Covid-19 (Coronavirus-2019nCoV) et crise sanitaire

Libération - Levée des brevets  : Biden se lance, la France et l’UE suivent

Mai 2021, par Info santé sécu social

Désormais soutenue par les Etats-Unis, la mesure a reçu un accueil prudent en Europe, où l’on souligne que Washington n’a pas jusque là brillé par sa solidarité.

par Frédéric Autran et Jean Quatremer, correspondant à Bruxelles (UE)
publié le 6 mai 2021

Juillet 2020 : en pleine campagne électorale et alors que le vaccin contre le Covid-19 demeure un espoir lointain, Joe Biden se prononce sans ambiguïté en faveur de la levée des brevets sur un hypothétique produit miracle. Lorsqu’il s’installe à la Maison Blanche, six mois plus tard, le nouveau président hérite à la fois d’un désastre sanitaire – 4 000 morts quotidiennes – et d’une arme inestimable pour l’enrayer : deux vaccins produits par les Etats-Unis par Pfizer et Moderna grâce au volontarisme, financier notamment, de Donald Trump. L’opération Warp Speed, mise sur pied par l’ex-président, a englouti 18 milliards de dollars (près de 15 milliards d’euros) dans la quête de vaccins.

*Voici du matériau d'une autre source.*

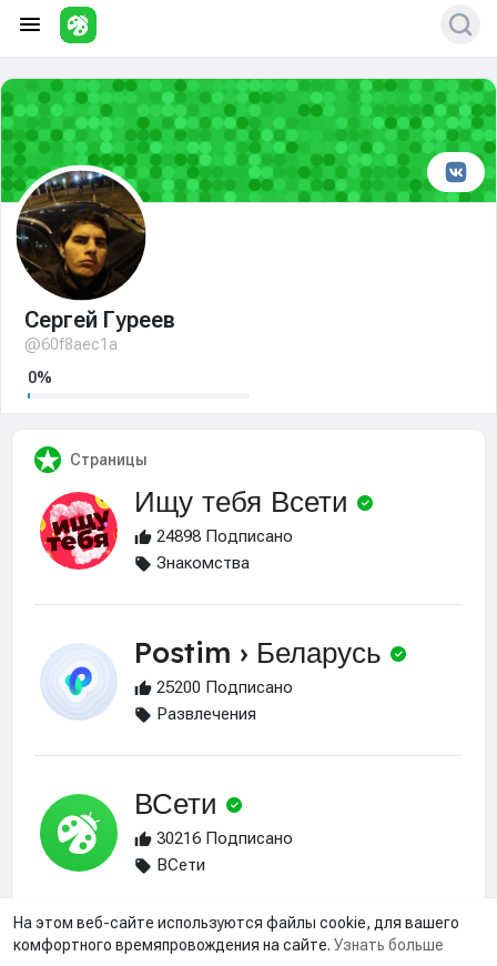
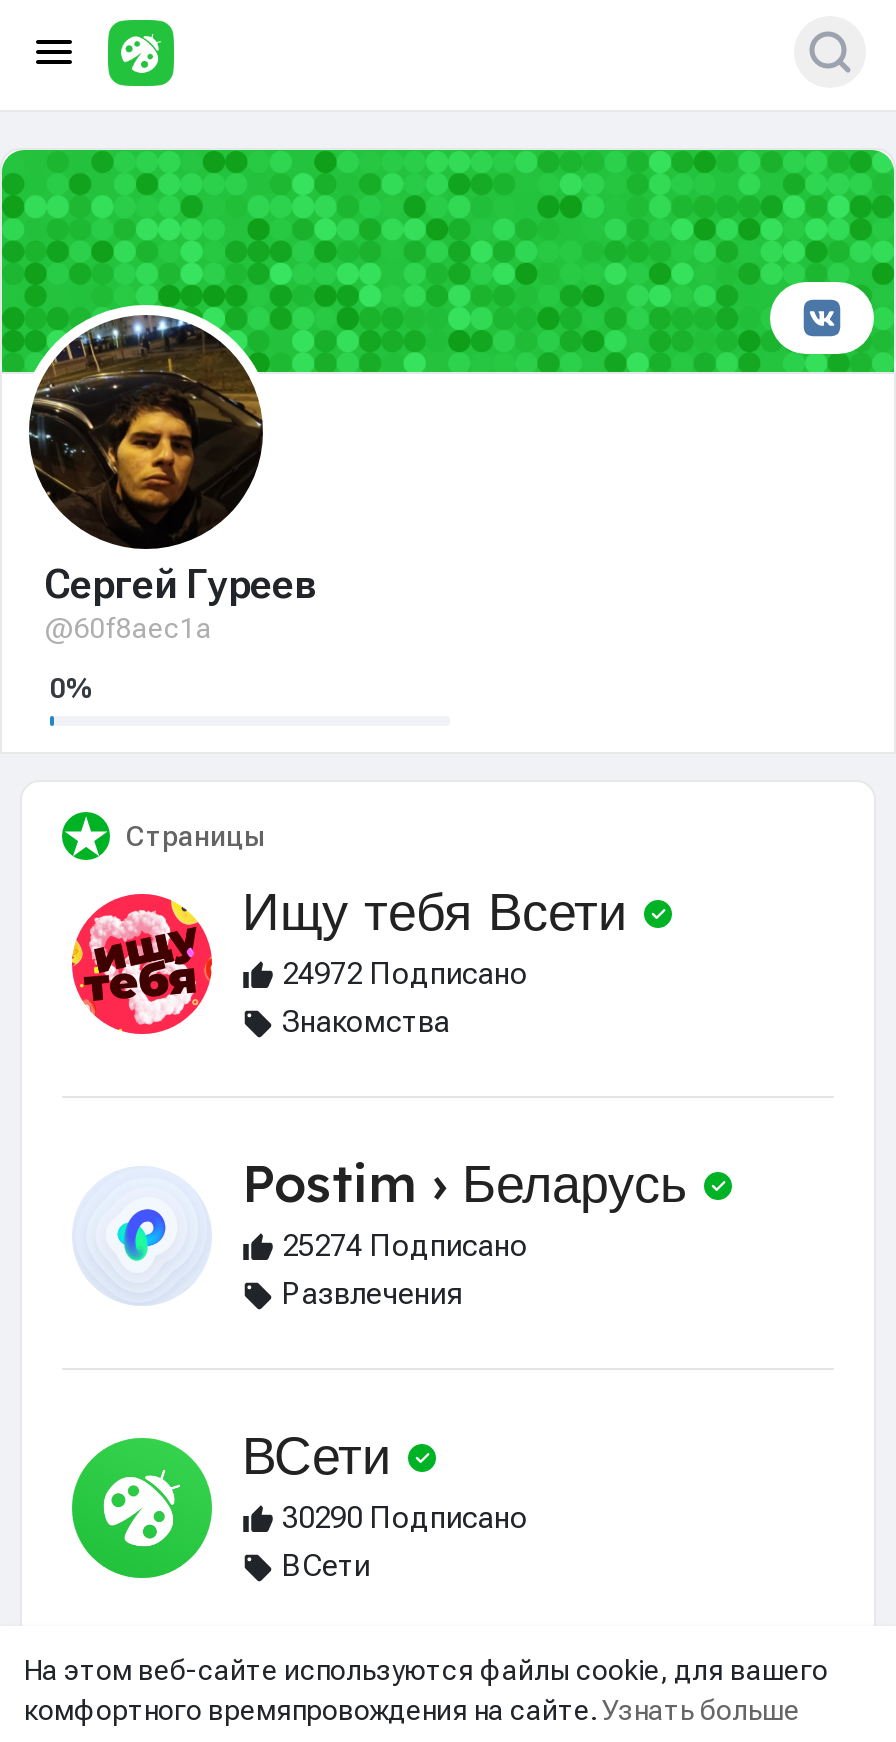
[152,526,293,546] 24898 Подписано -> [274,956,528,992] 24972 Подписано
[152,677,293,697] 25200 Подписано -> [274,1228,528,1264] 25274 Подписано
[152,828,293,848] 30216 Подписано -> [274,1500,528,1536] 30290 Подписано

A peine investi, le démocrate met l’accent, outre sur le soutien économique, sur la vaccination. Avec succès : à ce jour, près de 57% des adultes américains ont reçu au moins une dose, 41% sont totalement vaccinés. Et la campagne vaccinale devrait être élargie la semaine prochaine aux plus de 12 ans. Mais en parallèle, les espoirs de solidarité nés de l’élection d’un président plus « mondialiste » sont vite déçus. Biden vaccine lui aussi « America First », refuse pendant deux mois l’envoi de la moindre dose à l’étranger et reste silencieux sur la proposition, lancée en octobre par l’Afrique du Sud et l’Inde et soutenue par une centaine de pays et de nombreuses ONG, de suspendre temporairement la protection des brevets.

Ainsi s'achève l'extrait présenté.